Les jours se passaient, Louise tenait inexorablement son serment.

Max était au désespoir.

Les plus belles fleurs du parterre se fanaient, abandonnées sur la fenêtre, ou tombaient repoussées au pied de la muraille...

La voir était impossible. Un grand rideau masquait maintenant la fenêtre.

Nous devons dire pour être franc, que Louise souffrait autant que Max.

Un matin, Louise reçut une lettre dont elle crut reconnaître l’écriture.

—Je ne devrais pas la lire, pensait-elle.

Mais elle voulait bien savoir ce que pouvait contenir cette lettre: ensuite, qui le saura? se dit-elle.

La lettre n’était pas de Max, elle était de l’ancien voisin de Louise, Clodomir.

«Mademoiselle,

«Hier encore j’étais trop pauvre pour faire la démarche que je fais aujourd’hui; je vous aime, voulez-vous accepter ma main?...

«Ma demande n’ayant rien que d’honorable, permettez-moi de venir demain chercher la réponse.»

Cette lettre jeta Louise dans une profonde surprise.

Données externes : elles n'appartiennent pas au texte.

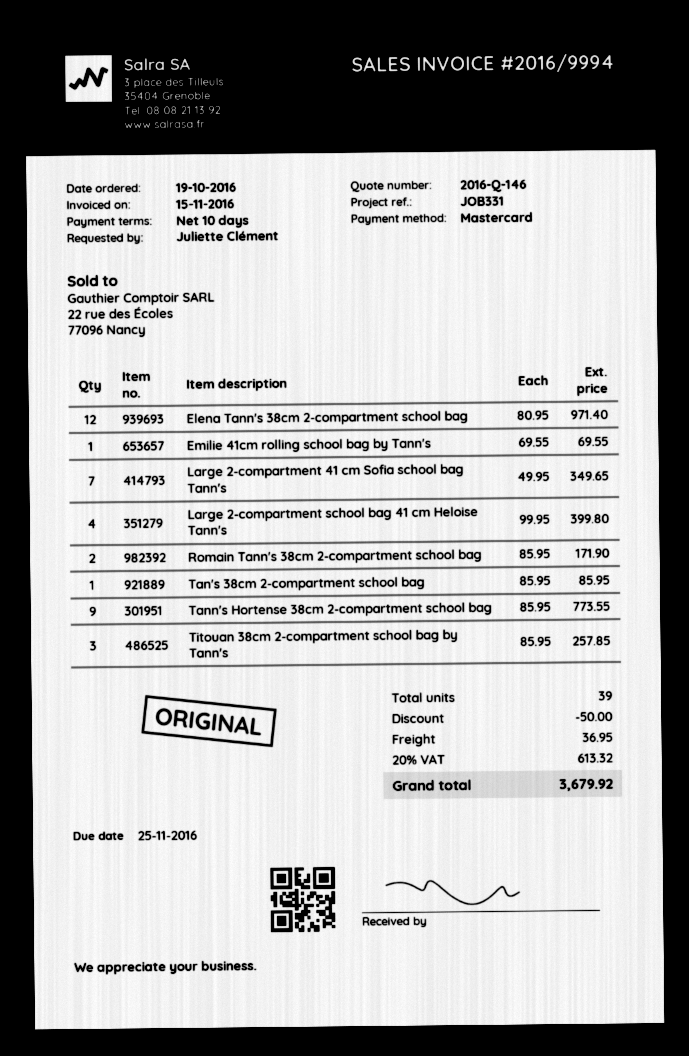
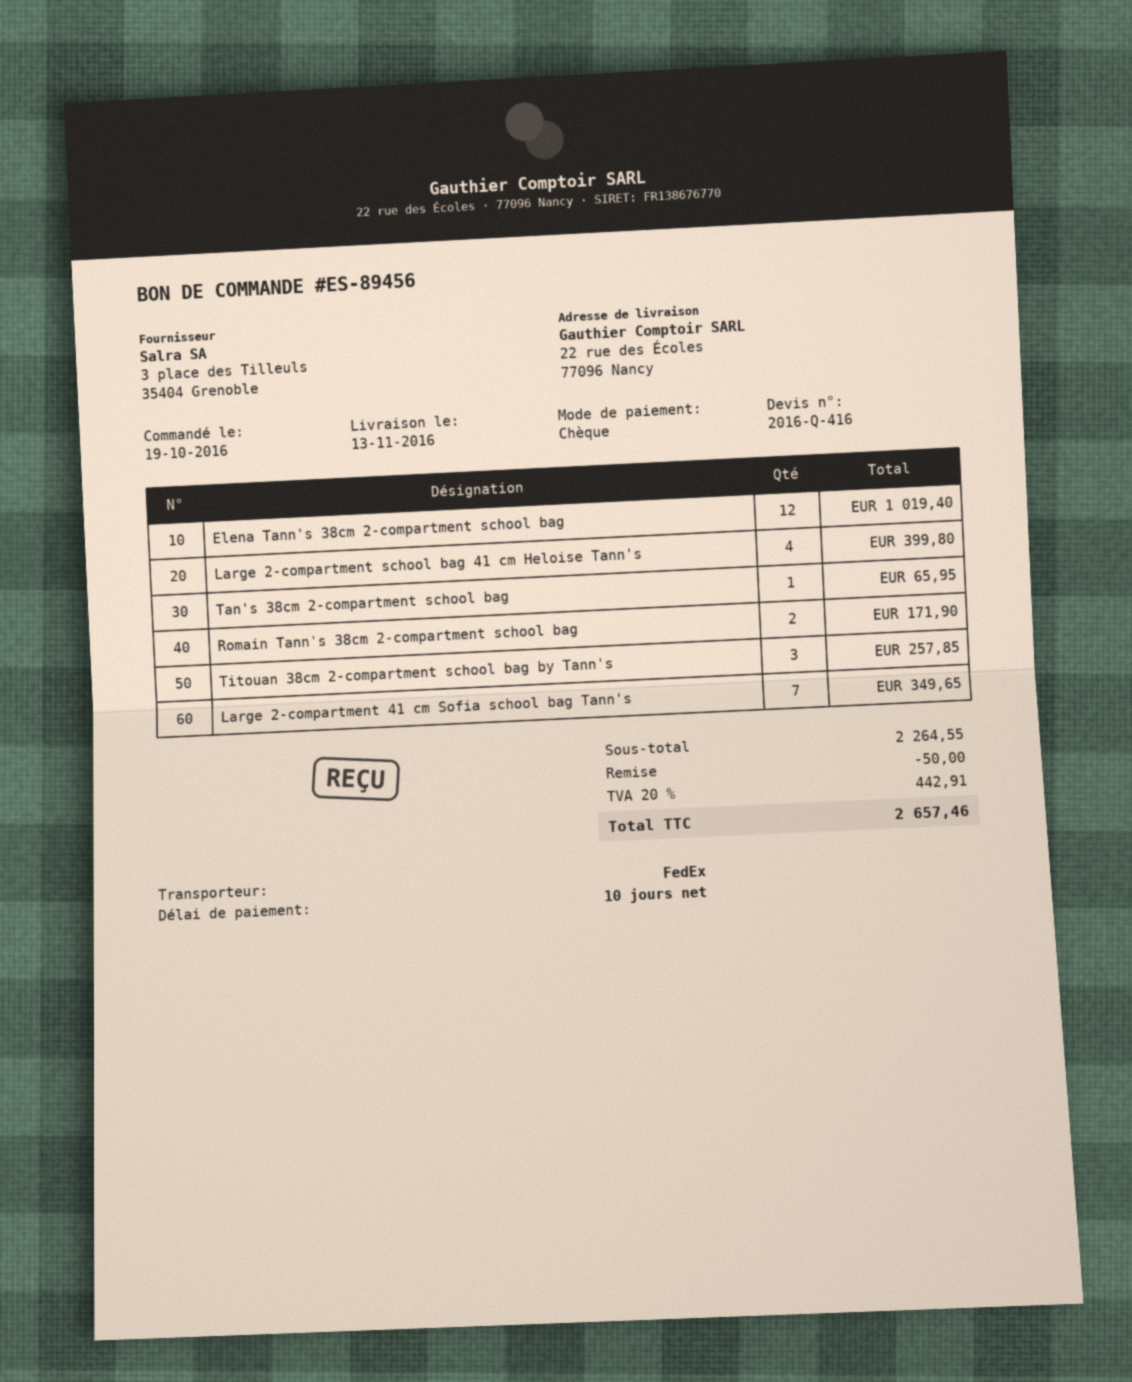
quote number: 2016-Q-146 -> 2016-Q-416
payment method: Mastercard -> cheque
Elena Tann's 38cm 2-compartment school bag: 12 for 971.40 -> 12 for 1019.40
Emilie 41cm rolling school bag by Tann's: 1 for 69.55 -> none
Tan's 38cm 2-compartment school bag: 1 for 85.95 -> 1 for 65.95
Tann's Hortense 38cm 2-compartment school bag: 9 for 773.55 -> none
shipping: 36.95 -> none
tax: 20% = 613.32 -> 20% = 442.91
total: 3679.92 -> 2657.46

Que faire? accepter; d’un mot, désormais, elle déjouait les tentatives de séduction de Max, si telles étaient ses intentions, et de plus sa solitude cessait, elle n’aurait plus cette crainte horrible de la vieillesse, de la maladie, de la misère...

Louise était la fille d’un entrepreneur nommé Blain.

Cet homme actif, laborieux, intelligent, avait acquis une certaine aisance, qui lui avait permis de donner quelque éducation à sa fille.

Un jour la faillite frauduleuse d’un fripon lui enleva tout.

Le chagrin le prit, il mourut, laissant à sa veuve le soin de Louise, alors âgée de quinze ans, et les débris de son aisance passée.

Sa veuve ne lui survécut que trois ans.

A dix-huit ans, Louise resta donc seule; les frais de la maladie de sa mère une fois payés, elle ne possédait plus rien qu’un petit mobilier dont elle vendit une partie... Pour vivre elle avait son travail, quarante sous par jour en prenant sur ses nuits.

Et, pour avenir, elle avait la misère, ou l’hospice.

Toute la journée Louise ne put travailler, la nuit se passa en incertitudes.

Oh! si Max lui avait écrit cette lettre... mais non, l’amour de Max ce serait le luxe, une existence dorée, mais la honte! la honte! puis il ne l’aimerait pas toujours, pas longtemps peut-être, et alors la solitude reviendrait, plus affreuse encore avec le remords.